> [Entries shown]
————————
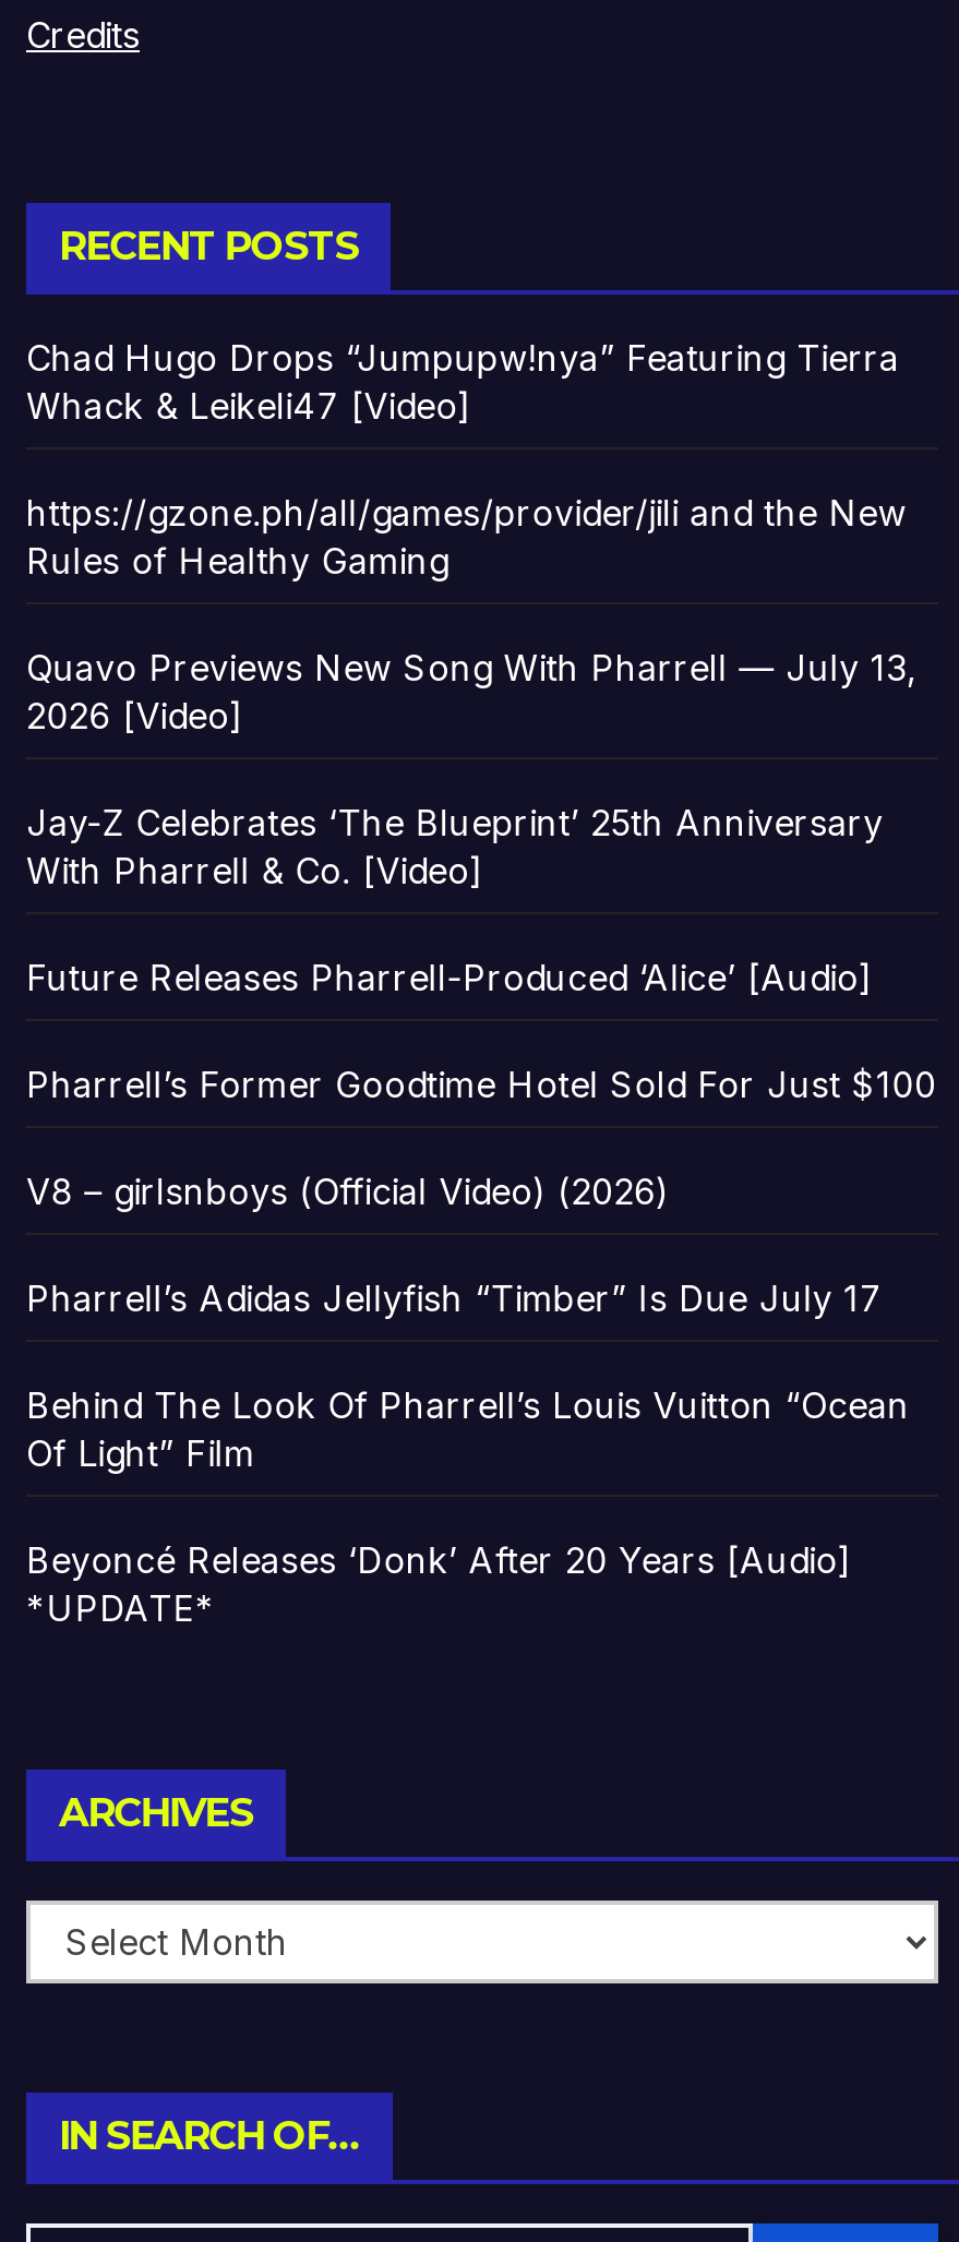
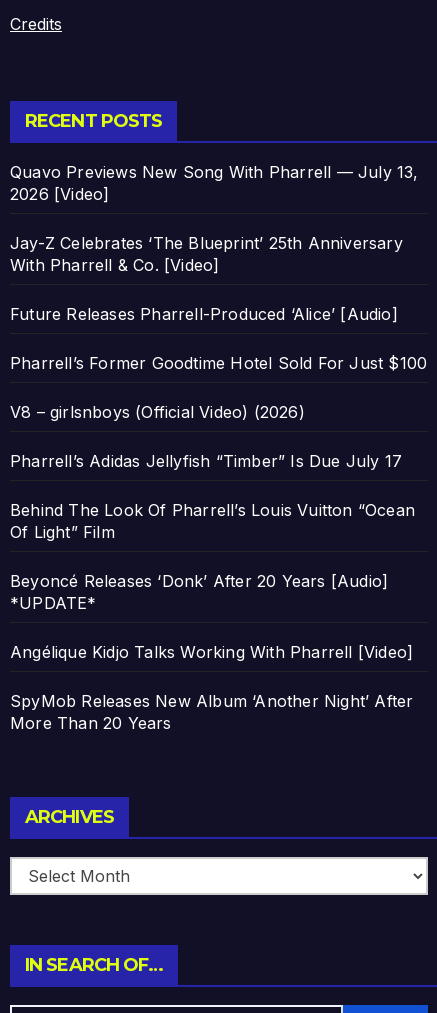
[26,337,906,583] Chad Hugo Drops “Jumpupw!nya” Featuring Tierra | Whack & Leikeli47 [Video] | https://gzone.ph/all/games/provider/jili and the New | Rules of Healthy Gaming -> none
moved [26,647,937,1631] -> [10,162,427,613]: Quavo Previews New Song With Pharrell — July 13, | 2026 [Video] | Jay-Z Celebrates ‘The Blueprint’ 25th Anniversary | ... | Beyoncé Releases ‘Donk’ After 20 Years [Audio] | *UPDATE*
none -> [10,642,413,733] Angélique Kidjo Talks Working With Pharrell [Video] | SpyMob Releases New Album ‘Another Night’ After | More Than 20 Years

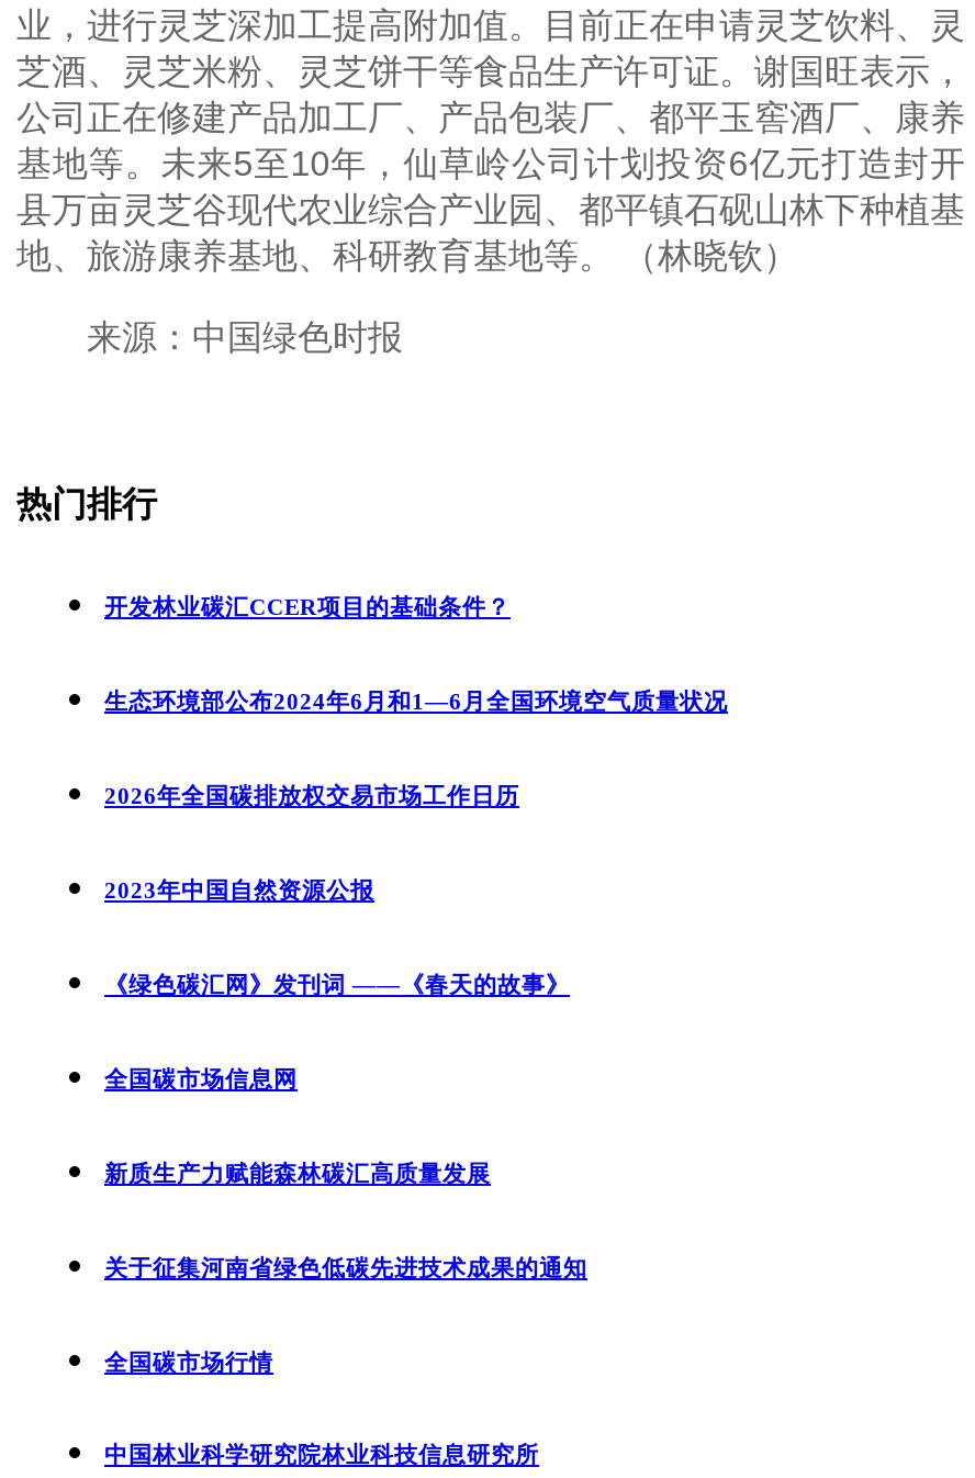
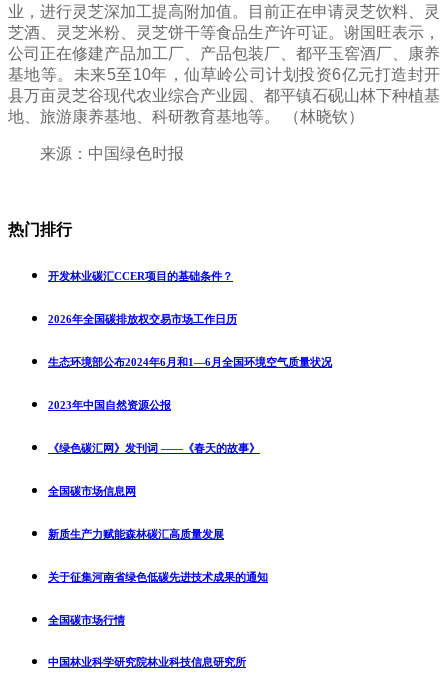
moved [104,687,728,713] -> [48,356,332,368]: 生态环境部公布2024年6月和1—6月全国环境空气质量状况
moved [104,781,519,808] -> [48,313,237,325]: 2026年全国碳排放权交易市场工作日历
————————
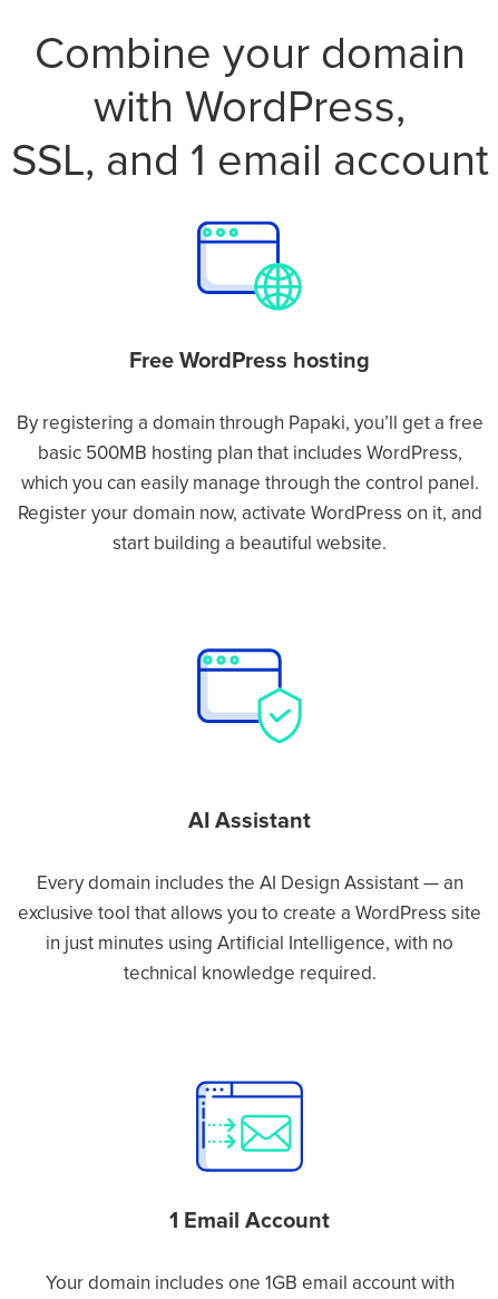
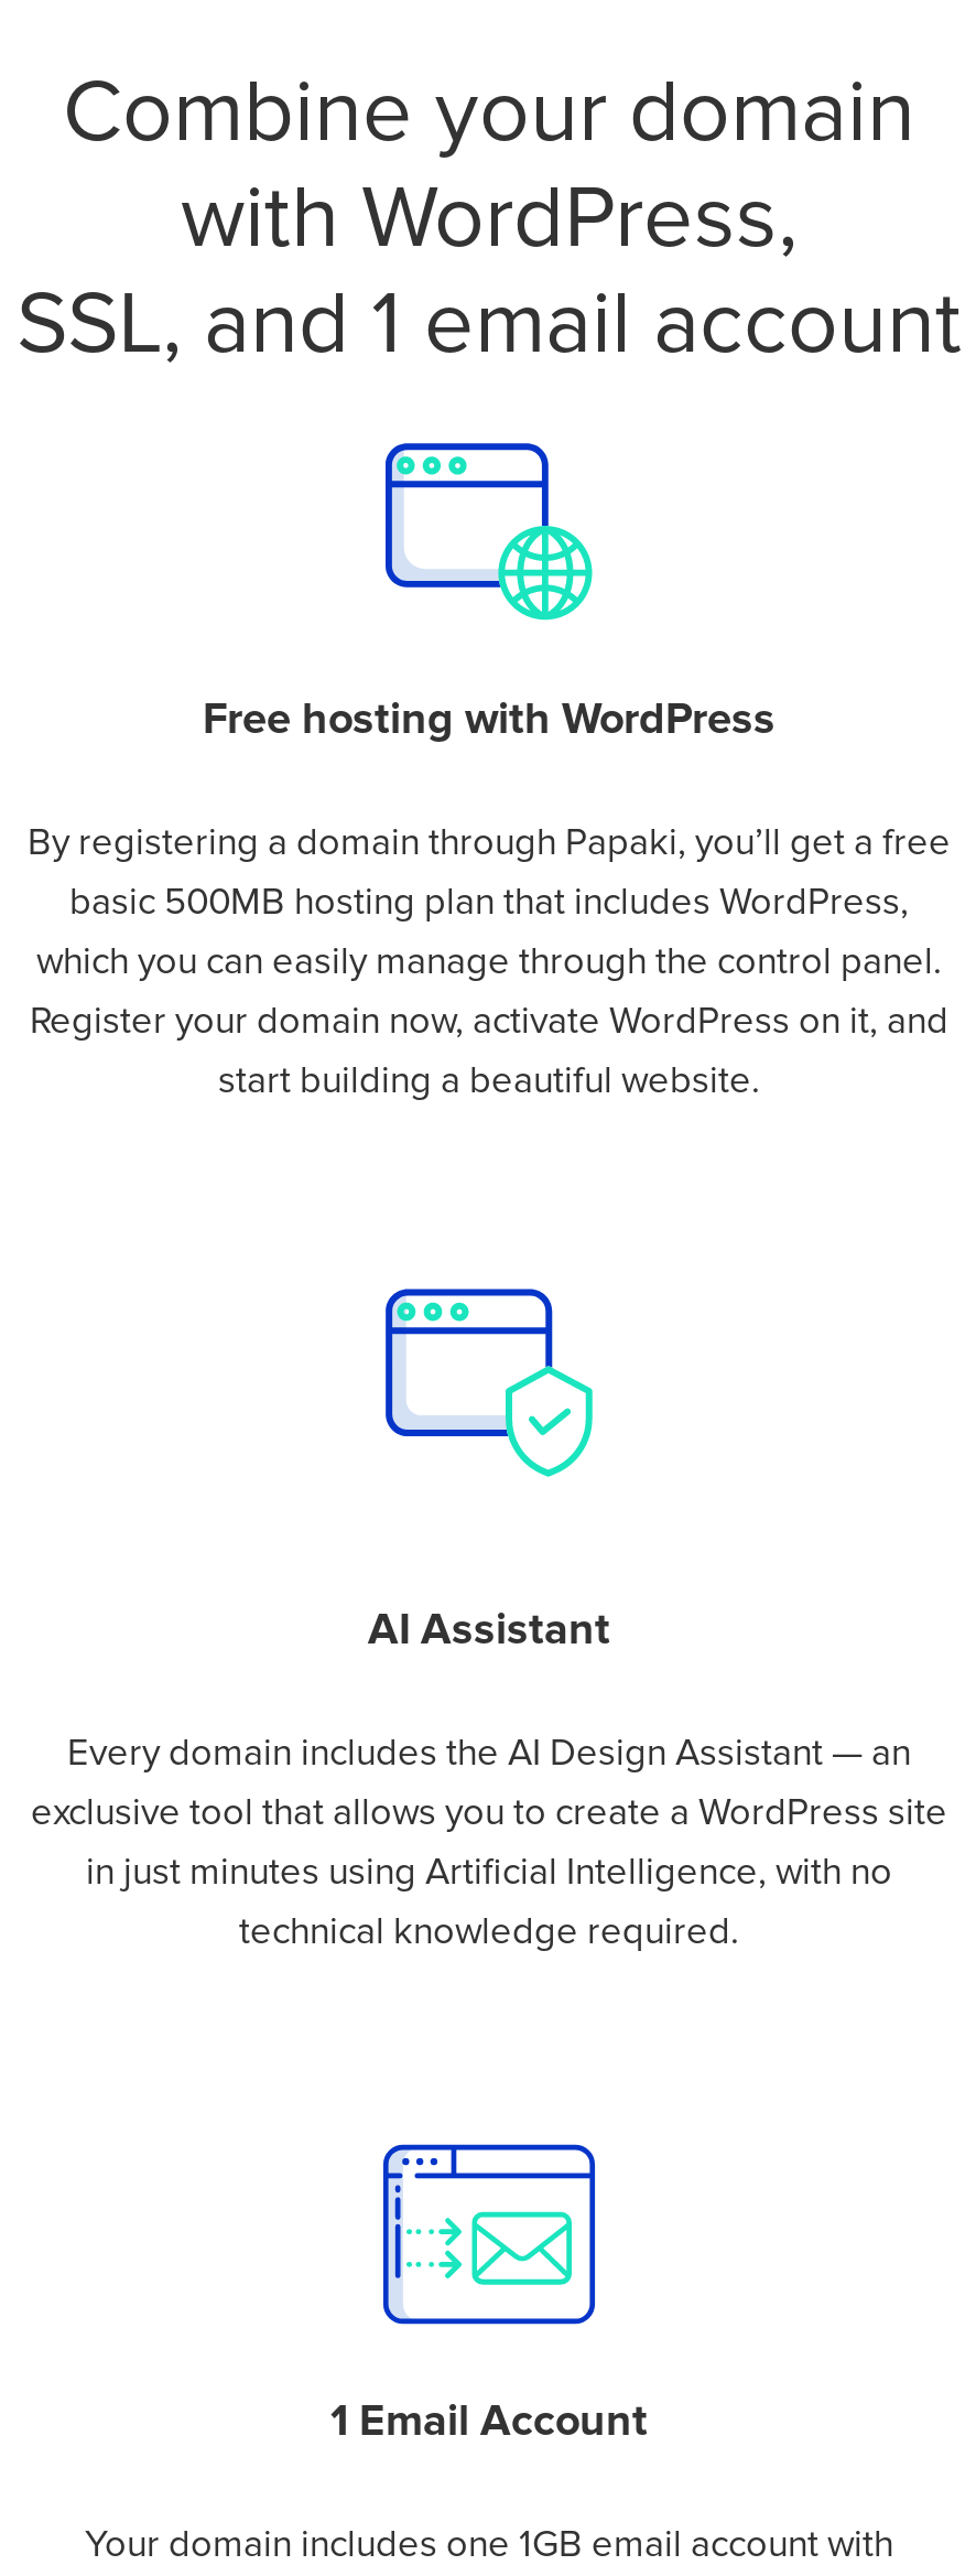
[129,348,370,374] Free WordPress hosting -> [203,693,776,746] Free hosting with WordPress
————————
> [Aim of the exercise]
How many of the lines above include the string "Years"? Reply with the number by itself.

> [Answer space]
2